## Input material

★ ★ ★ ★

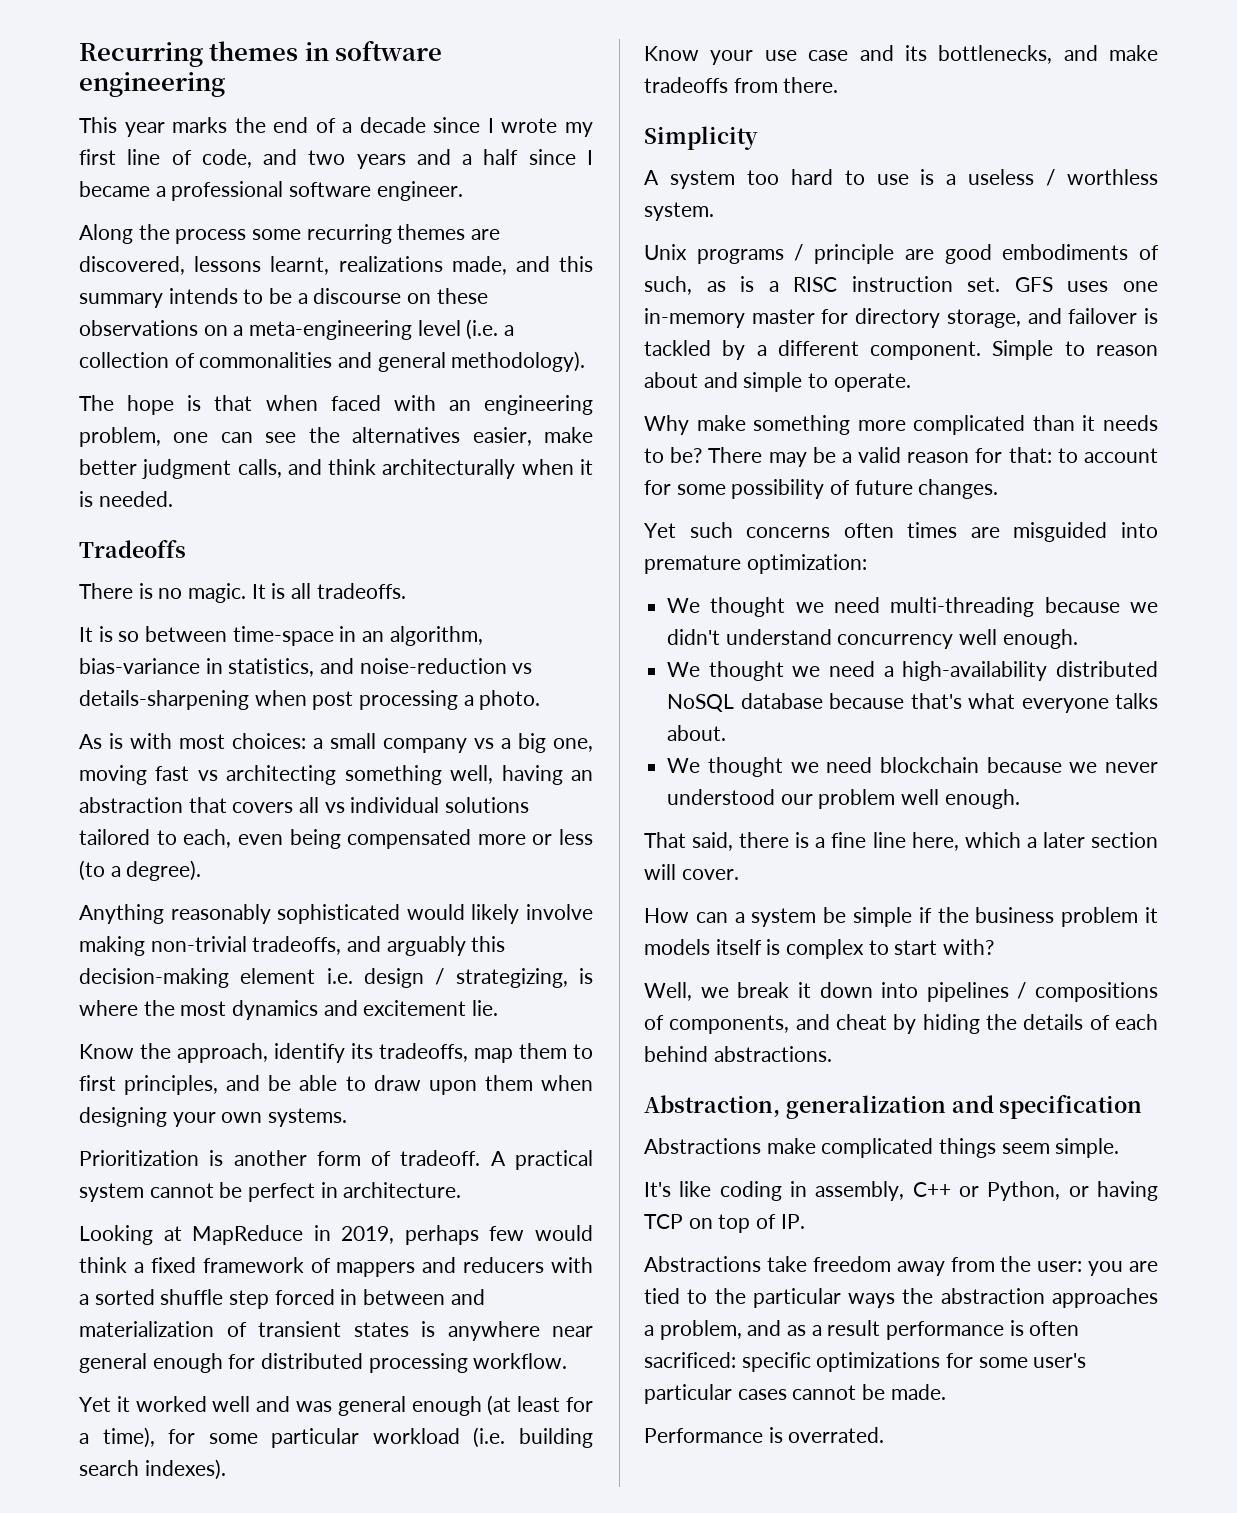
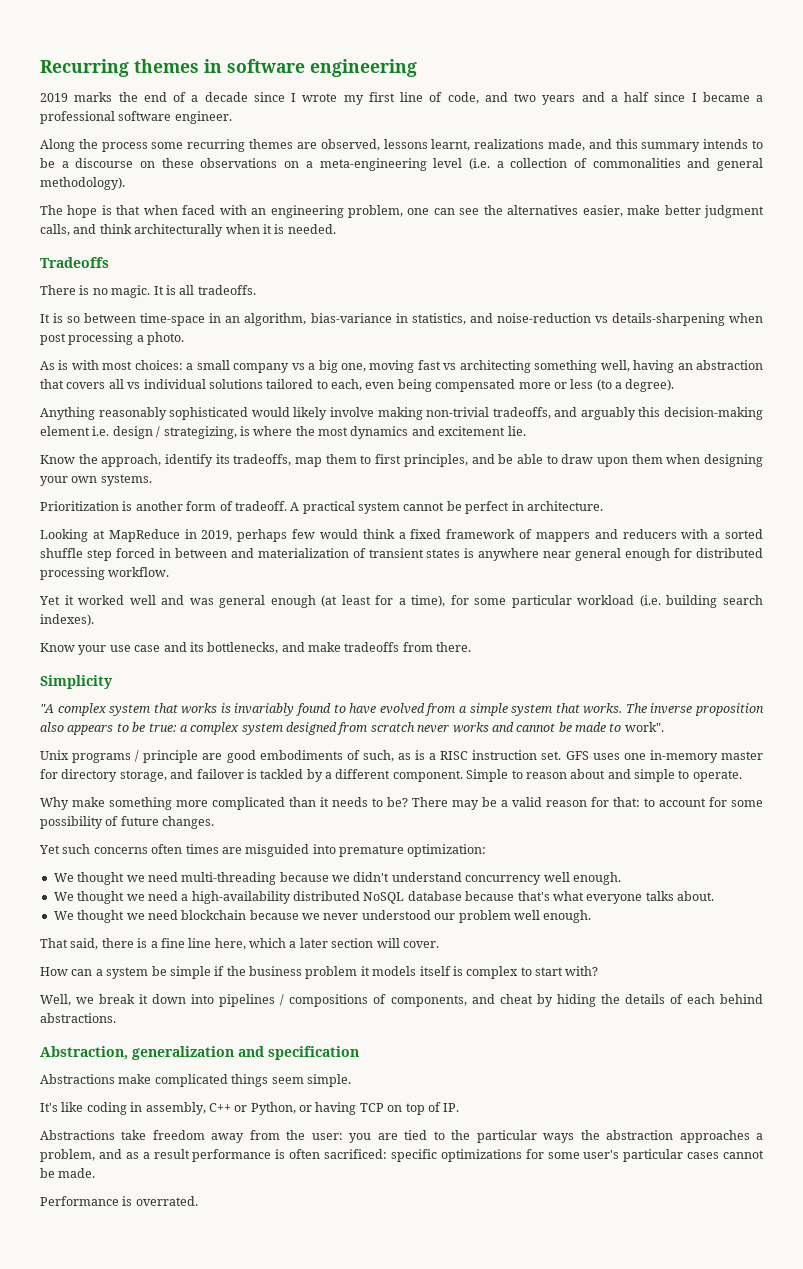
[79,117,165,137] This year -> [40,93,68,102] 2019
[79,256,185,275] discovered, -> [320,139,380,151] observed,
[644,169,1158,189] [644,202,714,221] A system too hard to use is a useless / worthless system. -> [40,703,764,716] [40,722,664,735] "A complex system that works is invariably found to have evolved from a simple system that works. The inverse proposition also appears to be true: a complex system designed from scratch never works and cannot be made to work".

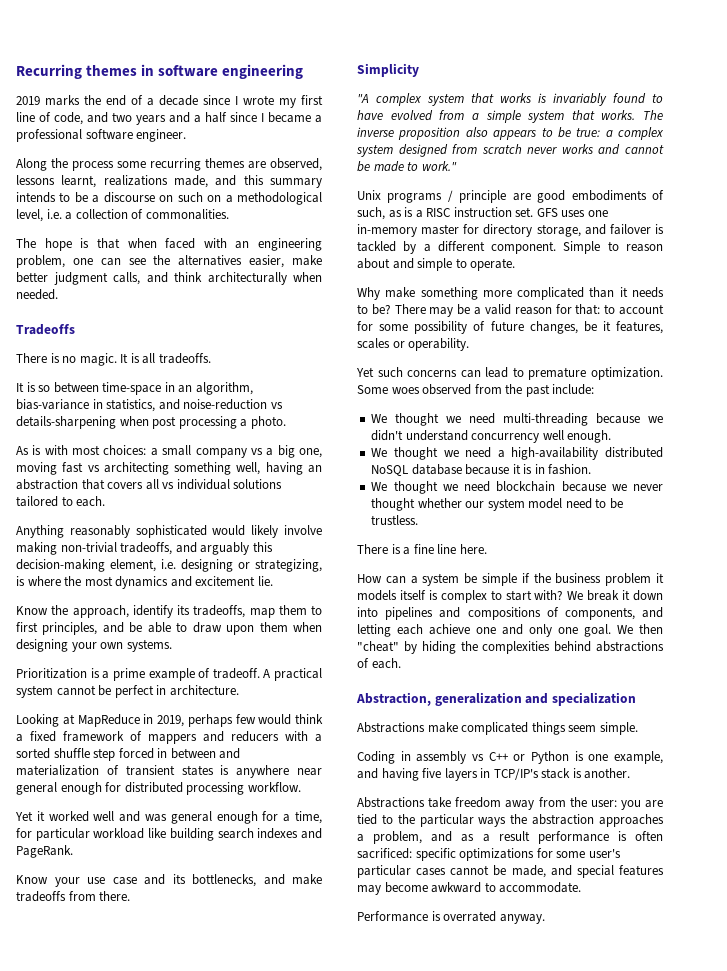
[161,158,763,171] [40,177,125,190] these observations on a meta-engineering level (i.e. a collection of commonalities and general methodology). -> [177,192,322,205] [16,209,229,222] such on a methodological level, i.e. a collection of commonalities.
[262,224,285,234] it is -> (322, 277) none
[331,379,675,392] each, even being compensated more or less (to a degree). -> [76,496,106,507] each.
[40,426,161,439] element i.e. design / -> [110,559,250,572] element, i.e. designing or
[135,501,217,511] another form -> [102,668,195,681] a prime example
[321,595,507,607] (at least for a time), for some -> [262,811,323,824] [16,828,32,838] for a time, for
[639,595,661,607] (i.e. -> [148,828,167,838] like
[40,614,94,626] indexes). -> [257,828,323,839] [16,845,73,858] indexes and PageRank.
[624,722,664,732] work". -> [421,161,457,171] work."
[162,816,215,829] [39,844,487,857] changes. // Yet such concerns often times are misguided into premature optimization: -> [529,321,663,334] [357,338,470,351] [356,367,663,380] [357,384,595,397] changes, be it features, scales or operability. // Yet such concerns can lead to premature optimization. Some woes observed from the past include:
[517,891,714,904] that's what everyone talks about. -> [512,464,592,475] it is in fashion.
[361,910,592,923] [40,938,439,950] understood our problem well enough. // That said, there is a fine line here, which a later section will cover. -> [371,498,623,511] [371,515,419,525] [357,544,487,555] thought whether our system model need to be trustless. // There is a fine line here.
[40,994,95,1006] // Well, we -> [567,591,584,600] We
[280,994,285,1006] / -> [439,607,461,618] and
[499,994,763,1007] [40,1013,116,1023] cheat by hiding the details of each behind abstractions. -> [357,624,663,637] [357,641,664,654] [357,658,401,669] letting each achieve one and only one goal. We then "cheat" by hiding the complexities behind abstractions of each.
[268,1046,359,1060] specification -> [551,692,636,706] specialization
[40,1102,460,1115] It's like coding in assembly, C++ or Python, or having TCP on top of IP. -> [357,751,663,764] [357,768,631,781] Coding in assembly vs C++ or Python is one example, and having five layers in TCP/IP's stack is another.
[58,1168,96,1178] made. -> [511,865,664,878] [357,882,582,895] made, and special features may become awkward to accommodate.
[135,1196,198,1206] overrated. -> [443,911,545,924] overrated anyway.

★ ★ ★ ★

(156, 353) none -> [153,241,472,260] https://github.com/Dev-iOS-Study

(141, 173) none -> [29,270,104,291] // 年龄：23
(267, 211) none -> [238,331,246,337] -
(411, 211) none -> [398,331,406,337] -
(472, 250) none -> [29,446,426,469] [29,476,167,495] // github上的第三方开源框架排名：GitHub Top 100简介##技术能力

★ ★ ★ ★

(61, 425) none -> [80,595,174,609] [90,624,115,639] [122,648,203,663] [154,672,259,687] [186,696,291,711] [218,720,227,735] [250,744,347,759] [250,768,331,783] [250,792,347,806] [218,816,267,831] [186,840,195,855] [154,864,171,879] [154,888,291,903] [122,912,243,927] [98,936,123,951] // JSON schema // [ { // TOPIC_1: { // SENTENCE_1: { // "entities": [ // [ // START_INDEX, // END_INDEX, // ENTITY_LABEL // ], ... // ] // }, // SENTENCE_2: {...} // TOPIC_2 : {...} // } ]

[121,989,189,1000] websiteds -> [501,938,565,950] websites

★ ★ ★ ★

## Work instructions
In the listing above, find the line containing "[40,994,95,1006] // Well, we" and the line containing "[135,1196,198,1206] overrated. ->", then quote both, plus every line between them, exactly as written.

## Final answer
[40,994,95,1006] // Well, we -> [567,591,584,600] We
[280,994,285,1006] / -> [439,607,461,618] and
[499,994,763,1007] [40,1013,116,1023] cheat by hiding the details of each behind abstractions. -> [357,624,663,637] [357,641,664,654] [357,658,401,669] letting each achieve one and only one goal. We then "cheat" by hiding the complexities behind abstractions of each.
[268,1046,359,1060] specification -> [551,692,636,706] specialization
[40,1102,460,1115] It's like coding in assembly, C++ or Python, or having TCP on top of IP. -> [357,751,663,764] [357,768,631,781] Coding in assembly vs C++ or Python is one example, and having five layers in TCP/IP's stack is another.
[58,1168,96,1178] made. -> [511,865,664,878] [357,882,582,895] made, and special features may become awkward to accommodate.
[135,1196,198,1206] overrated. -> [443,911,545,924] overrated anyway.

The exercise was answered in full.